> The input
════
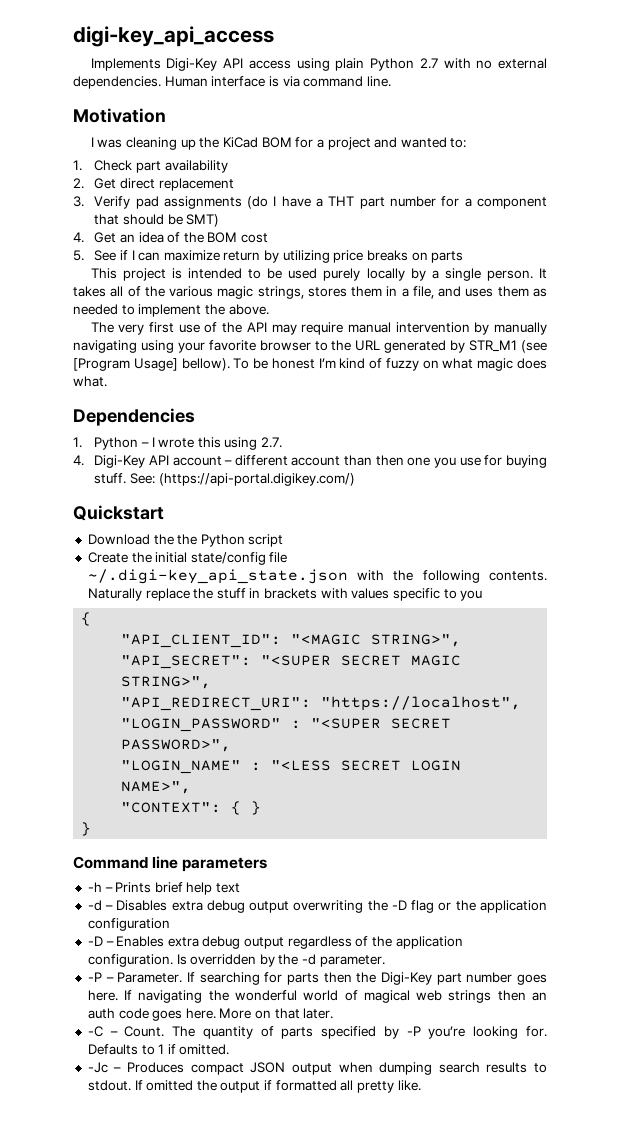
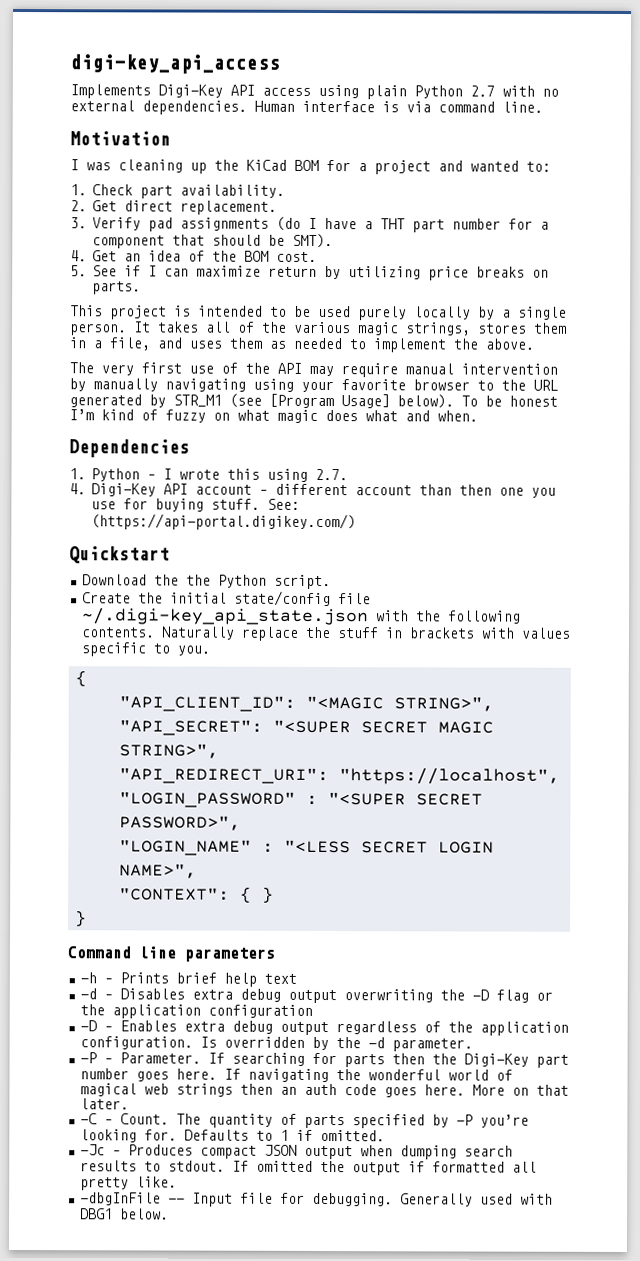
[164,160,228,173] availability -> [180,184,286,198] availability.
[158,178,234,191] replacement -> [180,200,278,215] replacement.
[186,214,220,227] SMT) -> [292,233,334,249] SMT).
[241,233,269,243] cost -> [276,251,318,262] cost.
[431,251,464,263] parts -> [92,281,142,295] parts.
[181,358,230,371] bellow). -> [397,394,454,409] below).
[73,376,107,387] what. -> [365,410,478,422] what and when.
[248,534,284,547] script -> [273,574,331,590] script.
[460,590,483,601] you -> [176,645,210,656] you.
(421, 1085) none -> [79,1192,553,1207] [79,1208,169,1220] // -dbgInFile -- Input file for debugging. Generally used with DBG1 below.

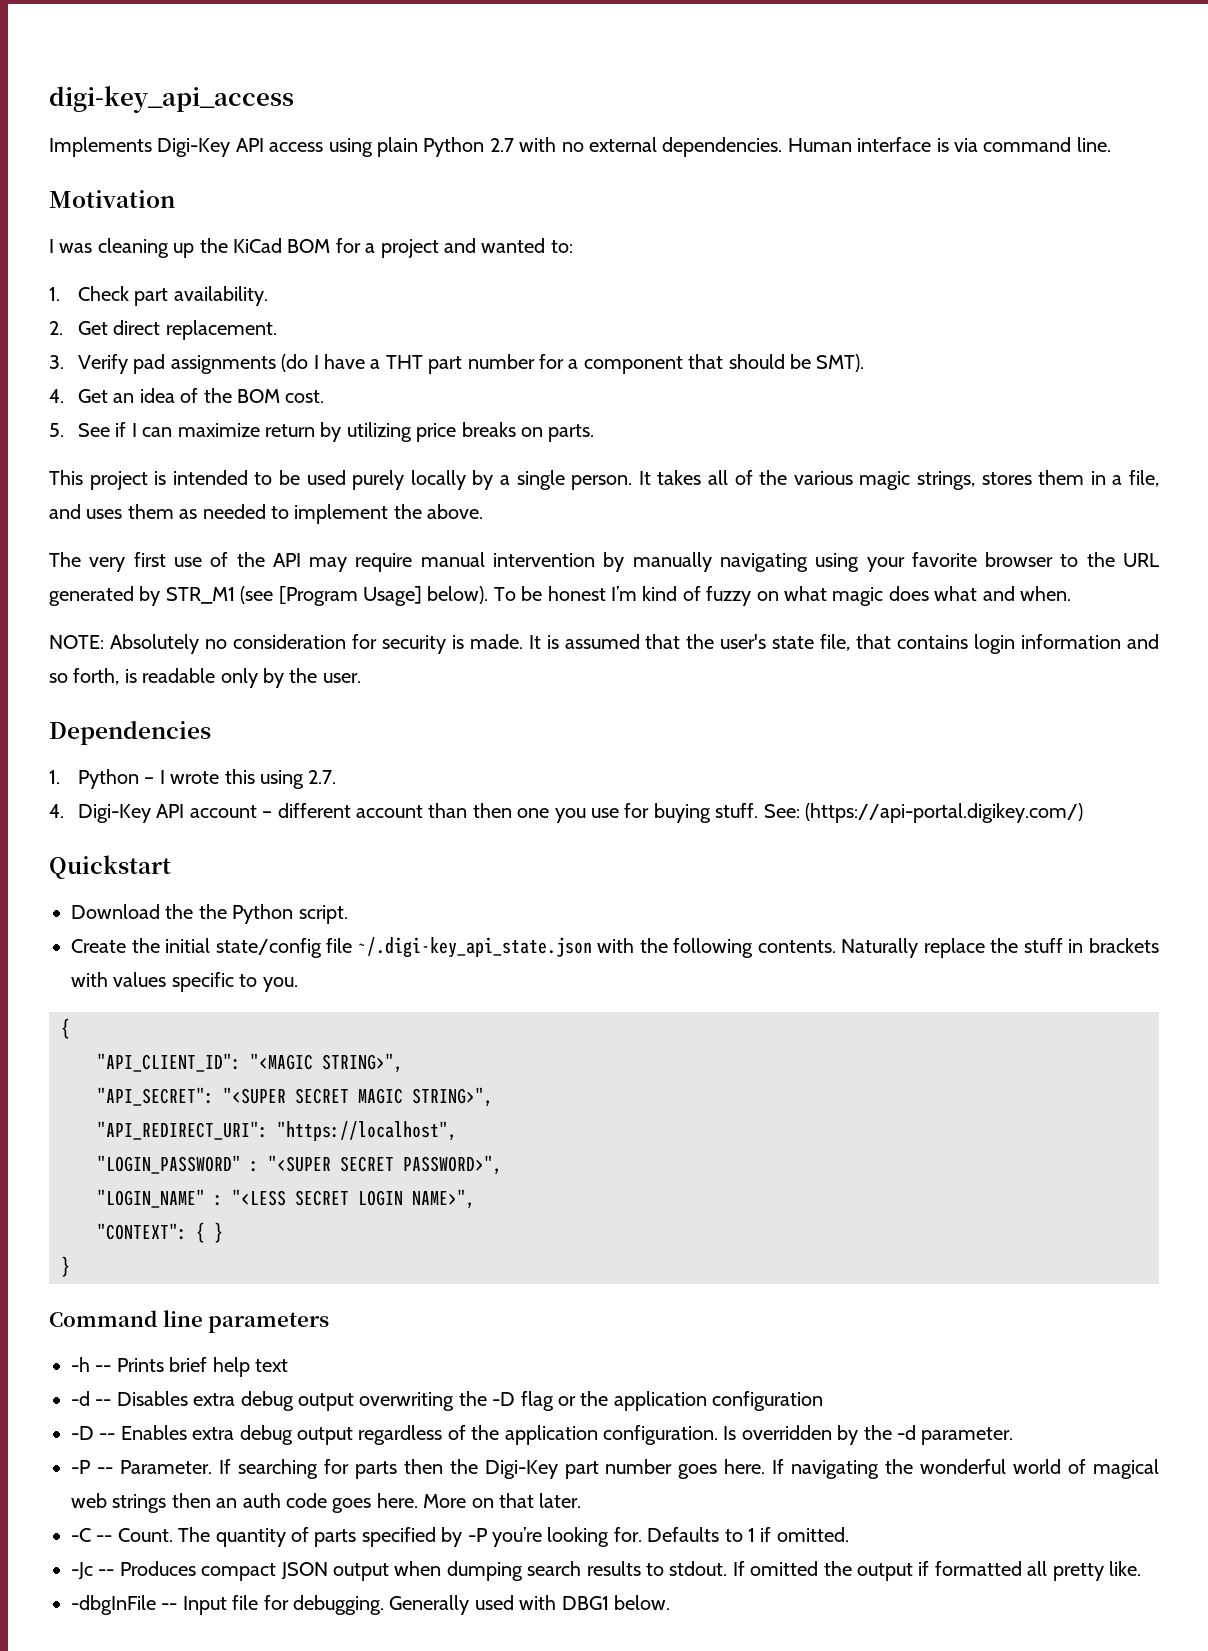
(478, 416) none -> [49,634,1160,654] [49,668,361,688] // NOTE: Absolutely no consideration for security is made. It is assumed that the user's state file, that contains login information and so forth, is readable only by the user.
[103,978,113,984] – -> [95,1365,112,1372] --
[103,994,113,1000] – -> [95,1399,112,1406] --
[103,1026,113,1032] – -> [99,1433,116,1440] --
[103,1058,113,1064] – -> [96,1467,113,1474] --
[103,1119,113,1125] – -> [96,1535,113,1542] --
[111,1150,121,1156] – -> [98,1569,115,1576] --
════
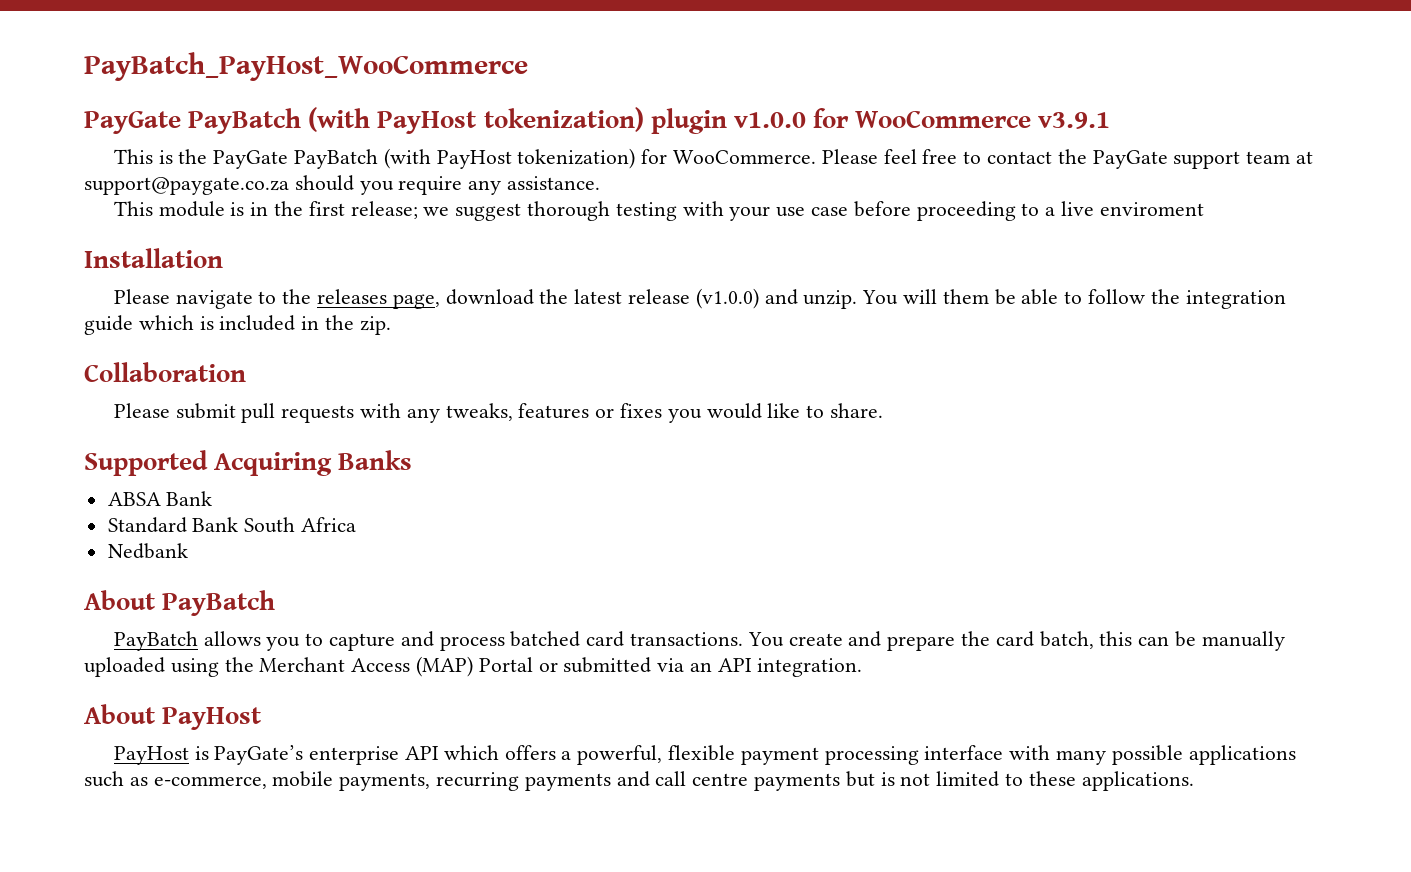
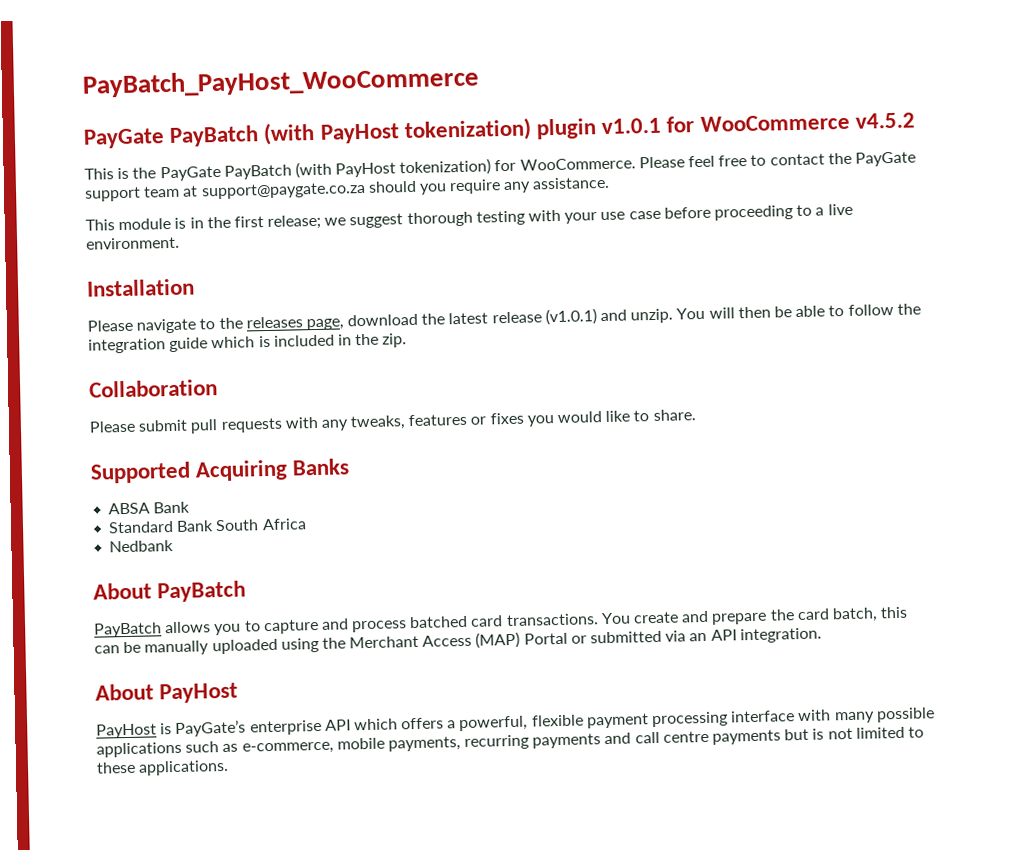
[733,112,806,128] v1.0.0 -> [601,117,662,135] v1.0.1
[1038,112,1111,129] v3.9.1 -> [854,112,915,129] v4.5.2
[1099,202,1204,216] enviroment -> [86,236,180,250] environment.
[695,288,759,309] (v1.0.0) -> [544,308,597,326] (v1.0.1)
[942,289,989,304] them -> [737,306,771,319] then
════
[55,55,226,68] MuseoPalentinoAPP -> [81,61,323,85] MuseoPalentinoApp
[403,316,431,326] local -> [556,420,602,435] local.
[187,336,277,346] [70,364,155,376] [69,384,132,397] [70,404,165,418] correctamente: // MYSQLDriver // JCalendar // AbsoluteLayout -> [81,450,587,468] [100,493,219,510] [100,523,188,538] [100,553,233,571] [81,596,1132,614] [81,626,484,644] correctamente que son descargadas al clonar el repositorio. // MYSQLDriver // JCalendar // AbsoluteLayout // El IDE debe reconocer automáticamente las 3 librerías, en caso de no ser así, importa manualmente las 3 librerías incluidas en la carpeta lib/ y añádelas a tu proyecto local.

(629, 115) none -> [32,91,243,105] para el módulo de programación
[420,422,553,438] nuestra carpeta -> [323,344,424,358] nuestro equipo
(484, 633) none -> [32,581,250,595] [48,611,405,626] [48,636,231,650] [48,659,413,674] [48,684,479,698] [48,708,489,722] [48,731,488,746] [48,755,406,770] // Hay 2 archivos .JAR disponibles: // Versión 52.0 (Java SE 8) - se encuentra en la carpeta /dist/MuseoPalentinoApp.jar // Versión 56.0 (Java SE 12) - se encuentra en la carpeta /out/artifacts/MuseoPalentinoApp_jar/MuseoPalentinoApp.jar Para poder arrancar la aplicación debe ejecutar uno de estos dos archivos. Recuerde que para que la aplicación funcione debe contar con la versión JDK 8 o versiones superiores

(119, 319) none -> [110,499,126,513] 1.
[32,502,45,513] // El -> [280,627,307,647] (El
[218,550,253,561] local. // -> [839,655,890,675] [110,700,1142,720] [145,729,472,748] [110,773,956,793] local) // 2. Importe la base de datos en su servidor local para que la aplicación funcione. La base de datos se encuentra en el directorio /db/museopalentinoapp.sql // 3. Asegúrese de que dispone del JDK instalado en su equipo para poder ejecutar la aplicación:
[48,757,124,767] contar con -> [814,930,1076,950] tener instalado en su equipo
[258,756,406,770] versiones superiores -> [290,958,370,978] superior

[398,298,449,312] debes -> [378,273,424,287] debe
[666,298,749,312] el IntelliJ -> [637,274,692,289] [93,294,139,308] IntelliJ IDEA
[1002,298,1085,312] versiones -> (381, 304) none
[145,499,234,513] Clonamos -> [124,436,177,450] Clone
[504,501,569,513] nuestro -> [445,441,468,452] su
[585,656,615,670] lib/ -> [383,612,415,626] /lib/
════
> What you have to do
A verbatim transcription is needed of the lines above, starting at the line with "[164,160,228,173] availability ->" and ending at the line with "[181,358,230,371] bellow). ->", both included, and of nothing else.

> Solution to this problem
[164,160,228,173] availability -> [180,184,286,198] availability.
[158,178,234,191] replacement -> [180,200,278,215] replacement.
[186,214,220,227] SMT) -> [292,233,334,249] SMT).
[241,233,269,243] cost -> [276,251,318,262] cost.
[431,251,464,263] parts -> [92,281,142,295] parts.
[181,358,230,371] bellow). -> [397,394,454,409] below).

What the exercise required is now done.